Entre chez le médecin et mon studio, j’ai dû faire deux arrêts tellement j’étais fatigué. Je découvrais que le quartier était plein de vieilles dames, très lentes, avec des chariots à provisions. Tout ce que je savais de la mononucléose, c’était que mon amie Émilie, au lycée, avait raté un trimestre entier à cause de ça. En arrivant chez moi, j’ai regardé sur internet. D’après Wikipedia, il existe des versions plus ou moins virulentes – certaines personnes l’ont et ne le savent même pas ! La période d’incubation est généralement d’un mois, ce qui correspondait effectivement à la semaine que j’avais passée dans les Alpes avec mes parents. J’avais probablement bu dans le même verre que mon père. Ce serait un argument pour dire à mes parents que je n’irais plus au ski avec eux. J’avais commencé à préparer le terrain avant la mononucléose, mais il y avait eu des résistances. « Quelle promiscuité ? De quoi tu parles ? avait répondu ma mère. Les sports d’hiver, c’est la santé. » Cinq hivers plus tôt, dans le même T2bis exactement, mais dans les Pyrénées, mon frère Adrien m’avait refilé une gastro. En descendant du lit superposé, trois jours après, j’avais vomi sur mon frère Clément. Ma mère l’avait shampooiné au liquide vaisselle au-dessus de l’évier en attendant que je ressorte de la salle de bains-WC.

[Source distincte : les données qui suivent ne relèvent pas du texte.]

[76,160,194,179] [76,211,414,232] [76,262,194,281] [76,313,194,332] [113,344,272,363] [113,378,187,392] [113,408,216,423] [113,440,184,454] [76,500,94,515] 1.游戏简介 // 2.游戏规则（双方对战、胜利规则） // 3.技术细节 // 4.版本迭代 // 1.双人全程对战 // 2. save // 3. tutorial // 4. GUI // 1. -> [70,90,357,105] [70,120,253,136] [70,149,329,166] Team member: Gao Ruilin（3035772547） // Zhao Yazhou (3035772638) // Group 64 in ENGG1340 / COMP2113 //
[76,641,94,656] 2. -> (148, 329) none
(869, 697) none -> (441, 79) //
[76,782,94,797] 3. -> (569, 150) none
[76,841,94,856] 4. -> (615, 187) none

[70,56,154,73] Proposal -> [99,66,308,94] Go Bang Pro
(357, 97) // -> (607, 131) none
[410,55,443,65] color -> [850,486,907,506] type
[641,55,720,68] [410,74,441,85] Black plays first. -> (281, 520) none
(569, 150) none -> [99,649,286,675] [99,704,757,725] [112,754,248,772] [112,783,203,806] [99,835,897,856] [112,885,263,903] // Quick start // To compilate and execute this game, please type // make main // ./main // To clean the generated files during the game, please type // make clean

Suite à ma prise de sang, mon père a fini par en faire une lui aussi, et il a obtenu le même résultat que moi. Il y a un code d’honneur implicite quand on fait partie de la grande chaîne de la mononucléose. Je n’ai pas demandé à mon père qui la lui avait donnée. Et mon père ne m’a pas demandé à qui je l’avais transmise, moi.
Sébastien est un des premiers garçons à qui j’ai parlé sur internet. Pour sa page d’accueil, le site avait choisi deux hommes en slip qui vous mettaient à l’aise si vous êtes le genre de personne qui aime sauter les étapes. Mais Sébastien et moi avons échangé des messages pendant trois semaines avant de nous rencontrer, c’est-à-dire l’essentiel de ma période d’incubation. Il avait 25 ans, une petite sœur, ne voyait jamais ses parents, faisait occasionnellement de la voile dans le Morbihan et avait adopté un chat abandonné qu’il avait rebaptisé Rocky. Mais le trait le plus saillant de sa personnalité était qu’il habitait Rouen mais qu’il était d’accord pour venir me voir à Paris. Depuis Rouen ! Deux heures de route ! Qu’il était prêt à faire pour moi !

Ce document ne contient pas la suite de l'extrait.